WHAT TO WORK ON | The answer must be one number: the count of lines in the data below that include "like".

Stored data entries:
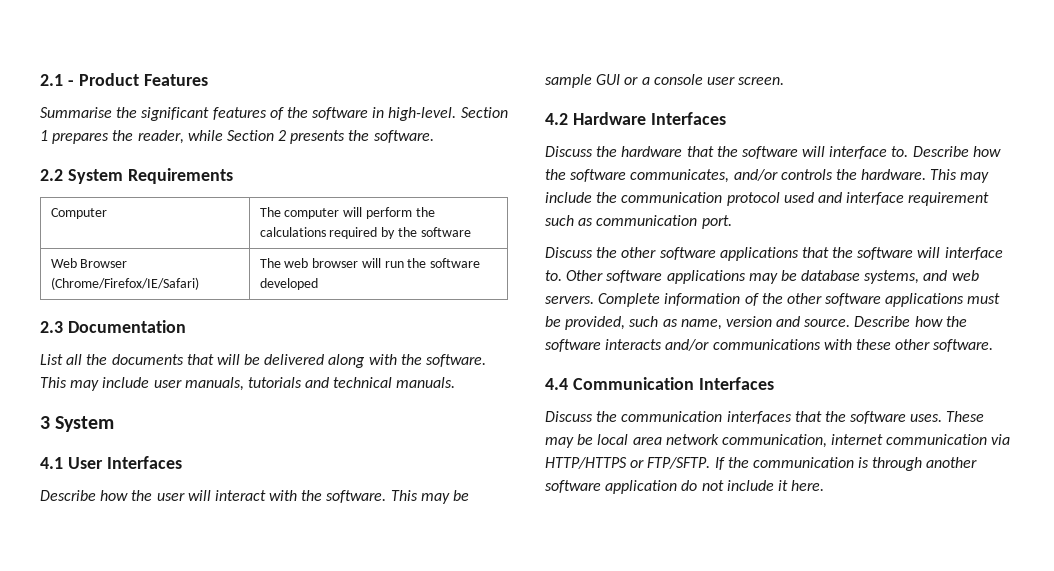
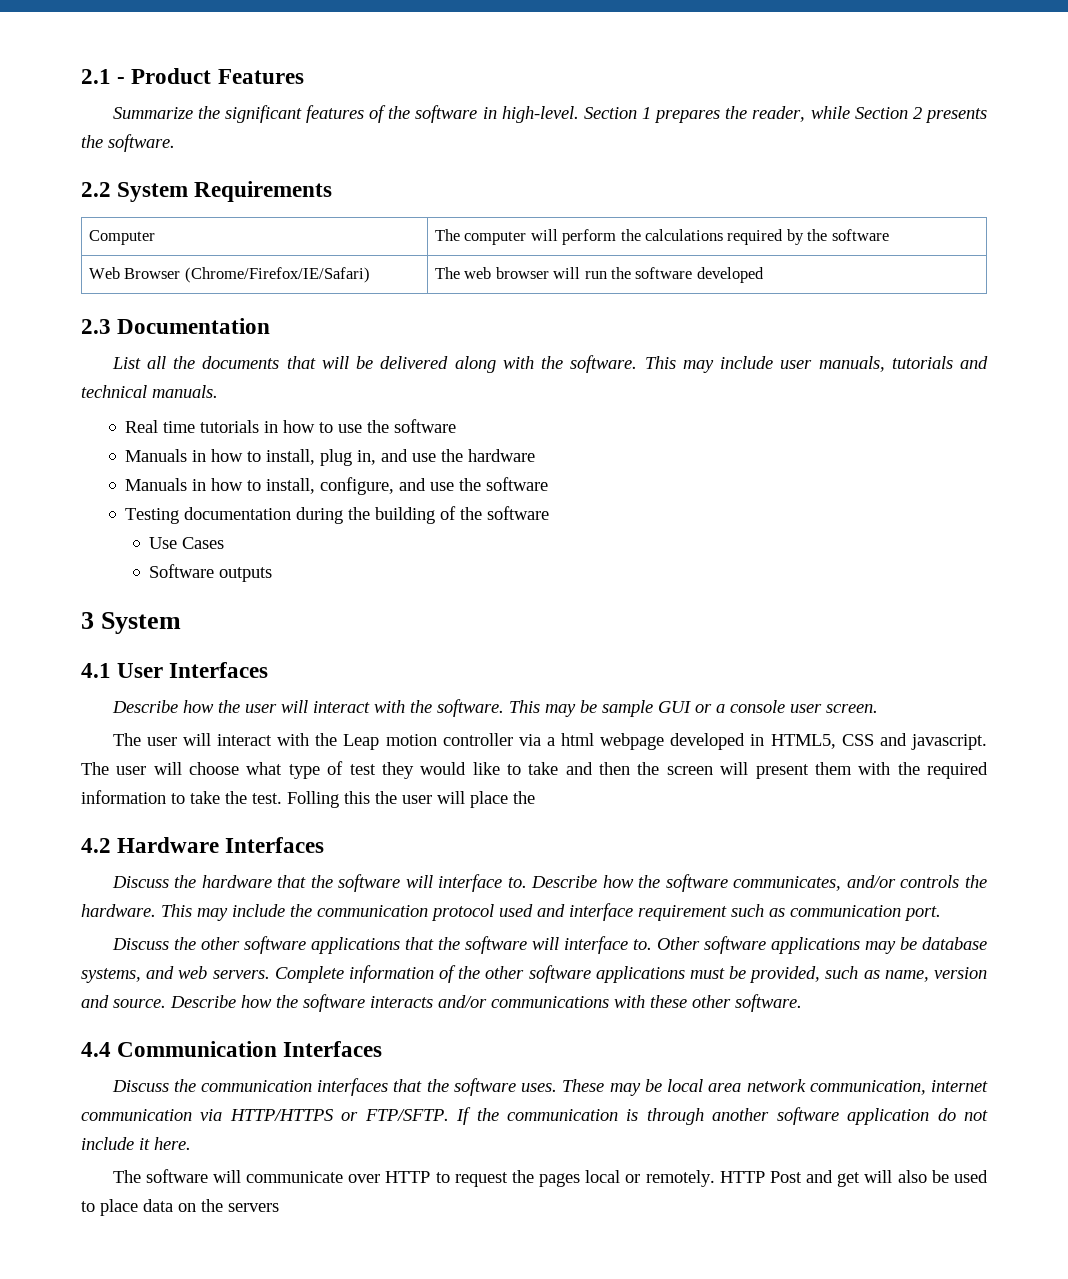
- Summarise the significant features of the software in high-level.
+ Summarize the significant features of the software in high-level.
+ Real time tutorials in how to use the software
+ Manuals in how to install, plug in, and use the hardware
+ Manuals in how to install, configure, and use the software
+ Testing documentation during the building of the software
+ Use Cases
+ Software outputs
+ The user will interact with the Leap motion controller via a html webpage developed in HTML5, CSS and javascript. The user will choose what type of test they would like to take and then the screen will present them with the required information to take the test. Folling this the user will place the
+ The software will communicate over HTTP to request the pages local or remotely. HTTP Post and get will also be used to place data on the servers

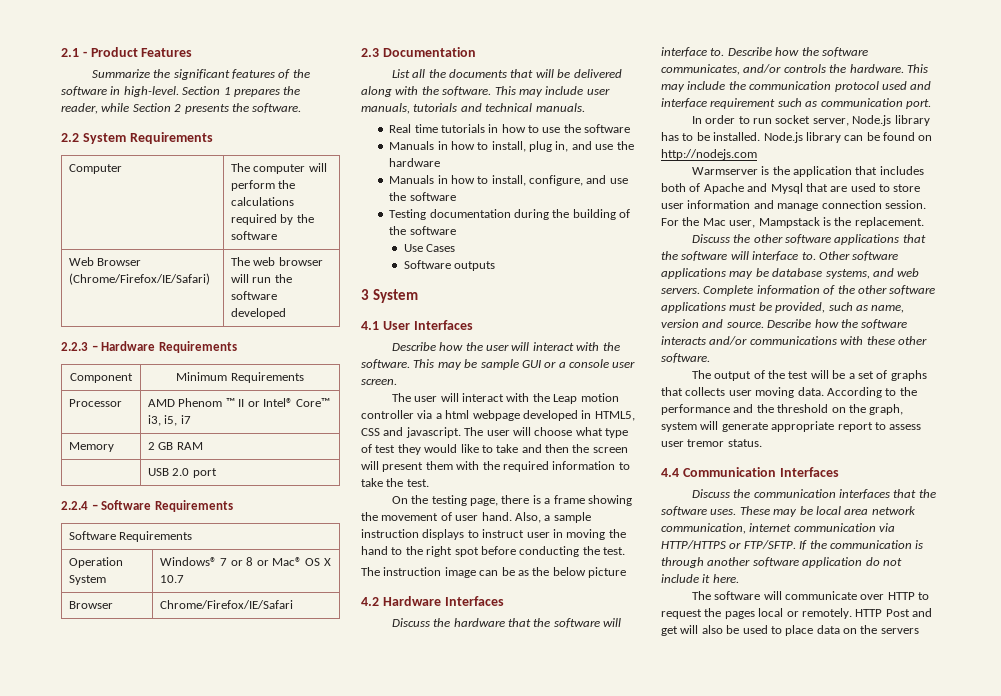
+ 2.2.3 – Hardware Requirements
+ Component | Minimum Requirements
+ Processor | AMD Phenom ™ II or Intel® Core™ i3, i5, i7
+ Memory | 2 GB RAM
+ | USB 2.0 port
+ 2.2.4 – Software Requirements
+ Software Requirements
+ Operation System | Windows® 7 or 8 or Mac® OS X 10.7
+ Browser | Chrome/Firefox/IE/Safari
- The user will choose what type of test they would like to take and then the screen will present them with the required information to take the test. Folling this the user will place the
+ The user will choose what type of test they would like to take and then the screen will present them with the required information to take the test.
+ On the testing page, there is a frame showing the movement of user hand. Also, a sample instruction displays to instruct user in moving the hand to the right spot before conducting the test.
+ The instruction image can be as the below picture
+ In order to run socket server, Node.js library has to be installed. Node.js library can be found on http://nodejs.com
+ Warmserver is the application that includes both of Apache and Mysql that are used to store user information and manage connection session. For the Mac user, Mampstack is the replacement.
+ The output of the test will be a set of graphs that collects user moving data. According to the performance and the threshold on the graph, system will generate appropriate report to assess user tremor status.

WRITTEN SOLUTION | 3